(Itemized modification records)

--

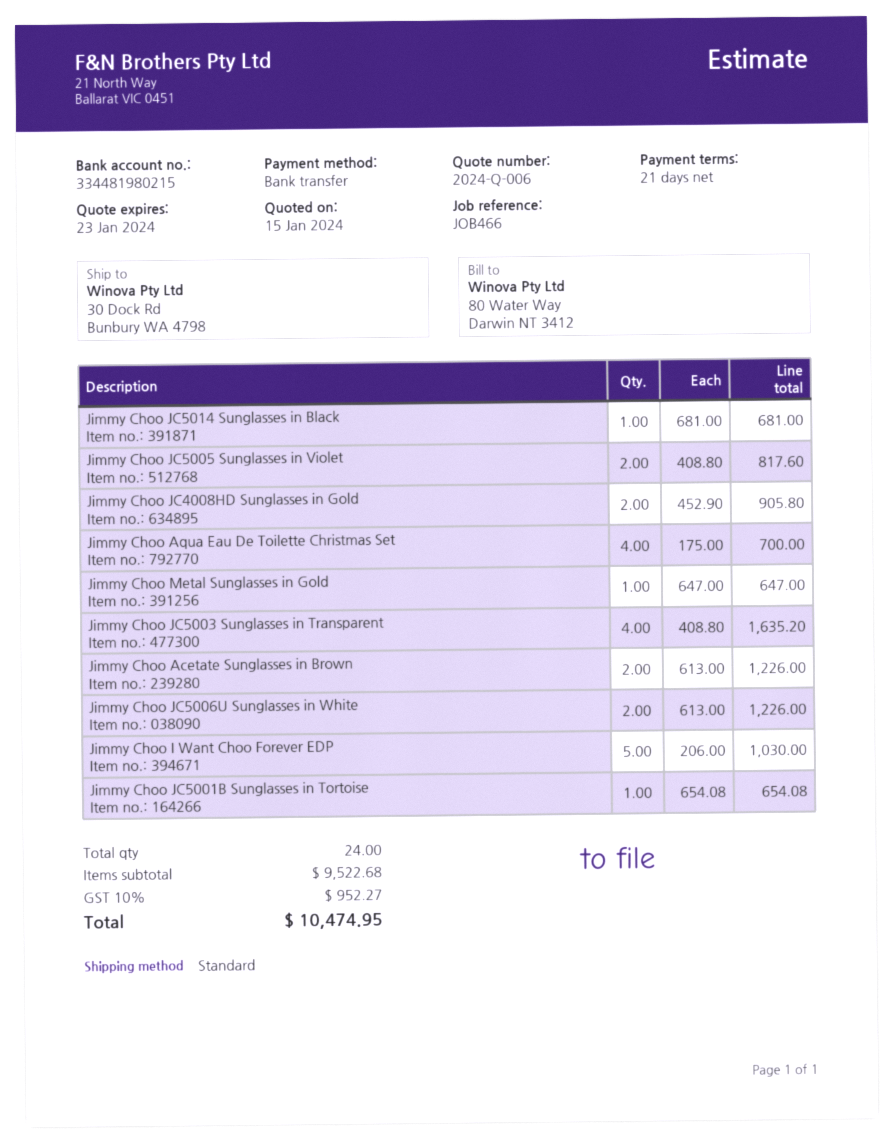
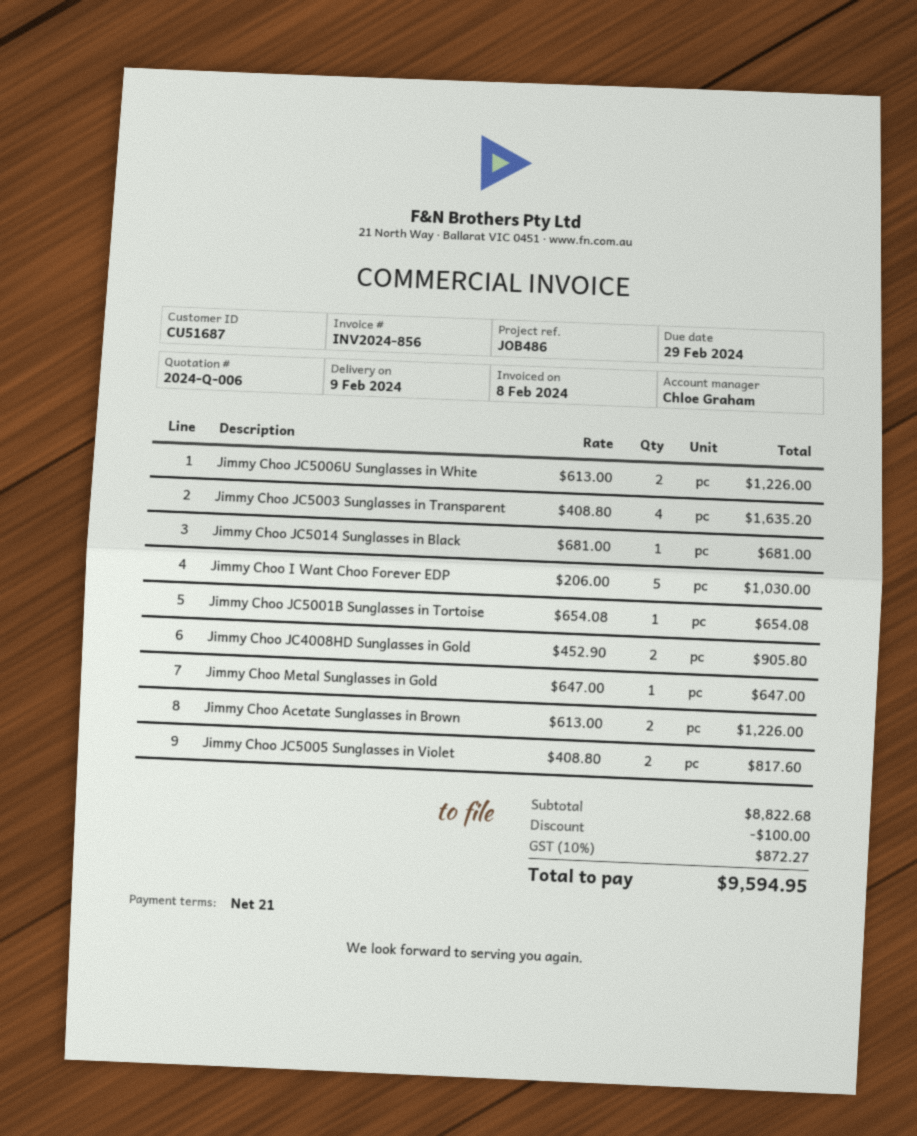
reference: JOB466 -> JOB486
Jimmy Choo Aqua Eau De Toilette Christmas Set: 4 x 175.00 = 700.00 -> none
subtotal: 9522.68 -> 8822.68
discount: none -> 100.00
tax: 10% = 952.27 -> 10% = 872.27
total: 10474.95 -> 9594.95

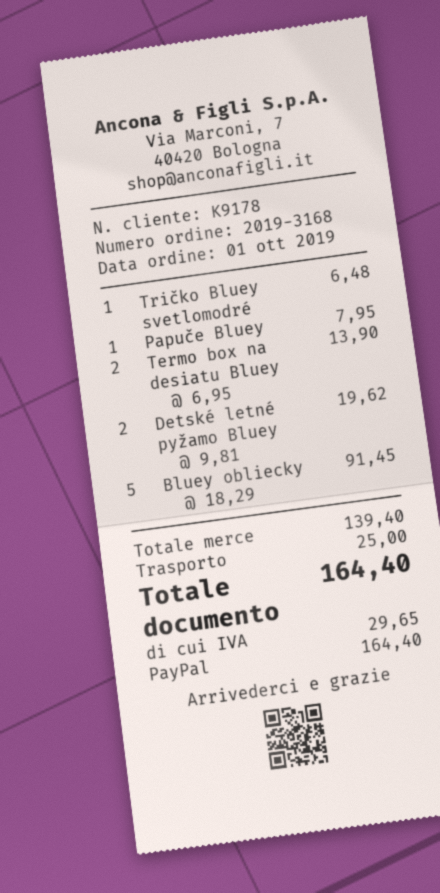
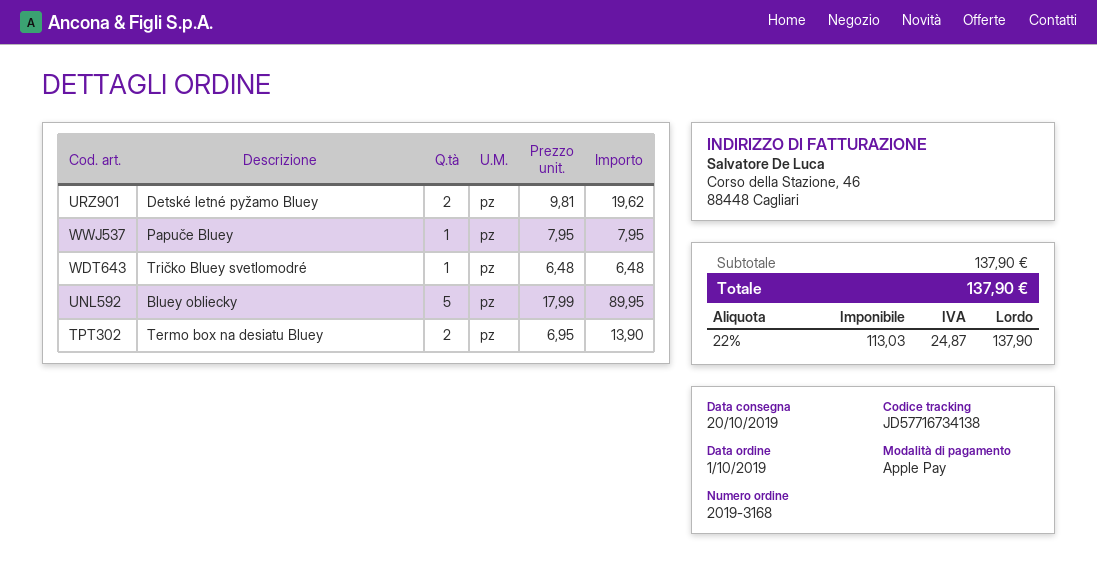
payment method: PayPal -> Apple Pay
Bluey obliecky: 5 x 18.29 = 91.45 -> 5 x 17.99 = 89.95
subtotal: 139.40 -> 137.90
shipping: 25.00 -> none
tax: 29.65 -> 24.87
total: 164.40 -> 137.90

--

INSTRUCTIONS TO FOLLOW: Pull out all lines from the entries above that include the word "none".

RESULT FOR THIS TASK:
Jimmy Choo Aqua Eau De Toilette Christmas Set: 4 x 175.00 = 700.00 -> none
discount: none -> 100.00
shipping: 25.00 -> none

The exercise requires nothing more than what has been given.